(WHAT YOU ARE ASKED TO DO): Nothing left out, nothing added: return the full set of records.

########################################

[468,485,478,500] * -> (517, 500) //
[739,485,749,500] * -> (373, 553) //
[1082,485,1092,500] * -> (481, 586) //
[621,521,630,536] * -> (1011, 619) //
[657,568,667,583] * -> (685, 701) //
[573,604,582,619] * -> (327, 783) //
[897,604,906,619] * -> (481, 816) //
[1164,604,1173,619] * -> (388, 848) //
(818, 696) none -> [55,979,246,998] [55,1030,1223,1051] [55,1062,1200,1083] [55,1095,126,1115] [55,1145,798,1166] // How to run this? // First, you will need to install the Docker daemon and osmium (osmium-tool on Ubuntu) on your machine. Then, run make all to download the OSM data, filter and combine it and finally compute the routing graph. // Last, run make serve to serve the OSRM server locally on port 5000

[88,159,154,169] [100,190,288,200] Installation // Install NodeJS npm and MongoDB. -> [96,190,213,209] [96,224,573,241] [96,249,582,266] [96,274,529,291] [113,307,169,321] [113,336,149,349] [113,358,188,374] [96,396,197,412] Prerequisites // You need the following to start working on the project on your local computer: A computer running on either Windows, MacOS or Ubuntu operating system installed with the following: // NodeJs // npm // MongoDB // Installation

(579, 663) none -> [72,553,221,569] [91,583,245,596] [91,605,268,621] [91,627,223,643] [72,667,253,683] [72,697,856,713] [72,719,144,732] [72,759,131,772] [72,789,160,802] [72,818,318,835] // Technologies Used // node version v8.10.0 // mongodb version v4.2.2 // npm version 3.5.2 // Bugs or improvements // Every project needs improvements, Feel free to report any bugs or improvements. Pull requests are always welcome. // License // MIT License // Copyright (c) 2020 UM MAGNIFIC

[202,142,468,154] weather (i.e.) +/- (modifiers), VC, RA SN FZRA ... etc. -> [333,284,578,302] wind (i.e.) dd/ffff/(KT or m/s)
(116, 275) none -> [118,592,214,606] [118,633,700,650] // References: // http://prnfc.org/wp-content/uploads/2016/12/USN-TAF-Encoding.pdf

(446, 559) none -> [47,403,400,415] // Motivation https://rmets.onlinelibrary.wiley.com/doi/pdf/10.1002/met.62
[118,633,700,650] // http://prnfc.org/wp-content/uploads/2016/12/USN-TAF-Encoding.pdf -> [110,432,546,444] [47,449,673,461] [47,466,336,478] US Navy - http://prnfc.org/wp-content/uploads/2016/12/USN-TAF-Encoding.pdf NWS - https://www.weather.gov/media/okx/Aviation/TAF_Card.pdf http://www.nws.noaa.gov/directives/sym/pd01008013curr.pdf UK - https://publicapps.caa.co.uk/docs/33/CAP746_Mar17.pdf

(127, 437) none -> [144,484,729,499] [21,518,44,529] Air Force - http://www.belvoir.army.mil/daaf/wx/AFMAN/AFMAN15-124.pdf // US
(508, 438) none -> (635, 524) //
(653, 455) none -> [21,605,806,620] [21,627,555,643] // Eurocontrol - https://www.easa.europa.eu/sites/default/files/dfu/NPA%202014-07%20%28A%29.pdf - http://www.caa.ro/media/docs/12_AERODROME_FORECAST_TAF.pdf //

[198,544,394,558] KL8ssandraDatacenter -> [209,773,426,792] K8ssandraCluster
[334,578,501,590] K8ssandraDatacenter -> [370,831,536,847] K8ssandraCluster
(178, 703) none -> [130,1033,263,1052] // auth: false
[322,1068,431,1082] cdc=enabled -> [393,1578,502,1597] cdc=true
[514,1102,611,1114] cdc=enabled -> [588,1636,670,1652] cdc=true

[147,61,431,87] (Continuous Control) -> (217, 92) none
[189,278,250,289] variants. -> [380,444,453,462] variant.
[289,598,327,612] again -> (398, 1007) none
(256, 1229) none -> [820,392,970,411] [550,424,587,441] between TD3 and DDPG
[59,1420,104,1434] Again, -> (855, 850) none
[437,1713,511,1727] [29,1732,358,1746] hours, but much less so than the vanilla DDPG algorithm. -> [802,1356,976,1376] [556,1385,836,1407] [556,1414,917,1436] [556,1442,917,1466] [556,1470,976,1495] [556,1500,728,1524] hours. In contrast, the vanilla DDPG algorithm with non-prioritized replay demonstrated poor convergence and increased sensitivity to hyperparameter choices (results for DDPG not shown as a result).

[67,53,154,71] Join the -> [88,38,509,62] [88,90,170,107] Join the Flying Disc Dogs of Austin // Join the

########################################

(WRITTEN SOLUTION):
[468,485,478,500] * -> (517, 500) //
[739,485,749,500] * -> (373, 553) //
[1082,485,1092,500] * -> (481, 586) //
[621,521,630,536] * -> (1011, 619) //
[657,568,667,583] * -> (685, 701) //
[573,604,582,619] * -> (327, 783) //
[897,604,906,619] * -> (481, 816) //
[1164,604,1173,619] * -> (388, 848) //
(818, 696) none -> [55,979,246,998] [55,1030,1223,1051] [55,1062,1200,1083] [55,1095,126,1115] [55,1145,798,1166] // How to run this? // First, you will need to install the Docker daemon and osmium (osmium-tool on Ubuntu) on your machine. Then, run make all to download the OSM data, filter and combine it and finally compute the routing graph. // Last, run make serve to serve the OSRM server locally on port 5000

[88,159,154,169] [100,190,288,200] Installation // Install NodeJS npm and MongoDB. -> [96,190,213,209] [96,224,573,241] [96,249,582,266] [96,274,529,291] [113,307,169,321] [113,336,149,349] [113,358,188,374] [96,396,197,412] Prerequisites // You need the following to start working on the project on your local computer: A computer running on either Windows, MacOS or Ubuntu operating system installed with the following: // NodeJs // npm // MongoDB // Installation

(579, 663) none -> [72,553,221,569] [91,583,245,596] [91,605,268,621] [91,627,223,643] [72,667,253,683] [72,697,856,713] [72,719,144,732] [72,759,131,772] [72,789,160,802] [72,818,318,835] // Technologies Used // node version v8.10.0 // mongodb version v4.2.2 // npm version 3.5.2 // Bugs or improvements // Every project needs improvements, Feel free to report any bugs or improvements. Pull requests are always welcome. // License // MIT License // Copyright (c) 2020 UM MAGNIFIC

[202,142,468,154] weather (i.e.) +/- (modifiers), VC, RA SN FZRA ... etc. -> [333,284,578,302] wind (i.e.) dd/ffff/(KT or m/s)
(116, 275) none -> [118,592,214,606] [118,633,700,650] // References: // http://prnfc.org/wp-content/uploads/2016/12/USN-TAF-Encoding.pdf

(446, 559) none -> [47,403,400,415] // Motivation https://rmets.onlinelibrary.wiley.com/doi/pdf/10.1002/met.62
[118,633,700,650] // http://prnfc.org/wp-content/uploads/2016/12/USN-TAF-Encoding.pdf -> [110,432,546,444] [47,449,673,461] [47,466,336,478] US Navy - http://prnfc.org/wp-content/uploads/2016/12/USN-TAF-Encoding.pdf NWS - https://www.weather.gov/media/okx/Aviation/TAF_Card.pdf http://www.nws.noaa.gov/directives/sym/pd01008013curr.pdf UK - https://publicapps.caa.co.uk/docs/33/CAP746_Mar17.pdf

(127, 437) none -> [144,484,729,499] [21,518,44,529] Air Force - http://www.belvoir.army.mil/daaf/wx/AFMAN/AFMAN15-124.pdf // US
(508, 438) none -> (635, 524) //
(653, 455) none -> [21,605,806,620] [21,627,555,643] // Eurocontrol - https://www.easa.europa.eu/sites/default/files/dfu/NPA%202014-07%20%28A%29.pdf - http://www.caa.ro/media/docs/12_AERODROME_FORECAST_TAF.pdf //

[198,544,394,558] KL8ssandraDatacenter -> [209,773,426,792] K8ssandraCluster
[334,578,501,590] K8ssandraDatacenter -> [370,831,536,847] K8ssandraCluster
(178, 703) none -> [130,1033,263,1052] // auth: false
[322,1068,431,1082] cdc=enabled -> [393,1578,502,1597] cdc=true
[514,1102,611,1114] cdc=enabled -> [588,1636,670,1652] cdc=true

[147,61,431,87] (Continuous Control) -> (217, 92) none
[189,278,250,289] variants. -> [380,444,453,462] variant.
[289,598,327,612] again -> (398, 1007) none
(256, 1229) none -> [820,392,970,411] [550,424,587,441] between TD3 and DDPG
[59,1420,104,1434] Again, -> (855, 850) none
[437,1713,511,1727] [29,1732,358,1746] hours, but much less so than the vanilla DDPG algorithm. -> [802,1356,976,1376] [556,1385,836,1407] [556,1414,917,1436] [556,1442,917,1466] [556,1470,976,1495] [556,1500,728,1524] hours. In contrast, the vanilla DDPG algorithm with non-prioritized replay demonstrated poor convergence and increased sensitivity to hyperparameter choices (results for DDPG not shown as a result).

[67,53,154,71] Join the -> [88,38,509,62] [88,90,170,107] Join the Flying Disc Dogs of Austin // Join the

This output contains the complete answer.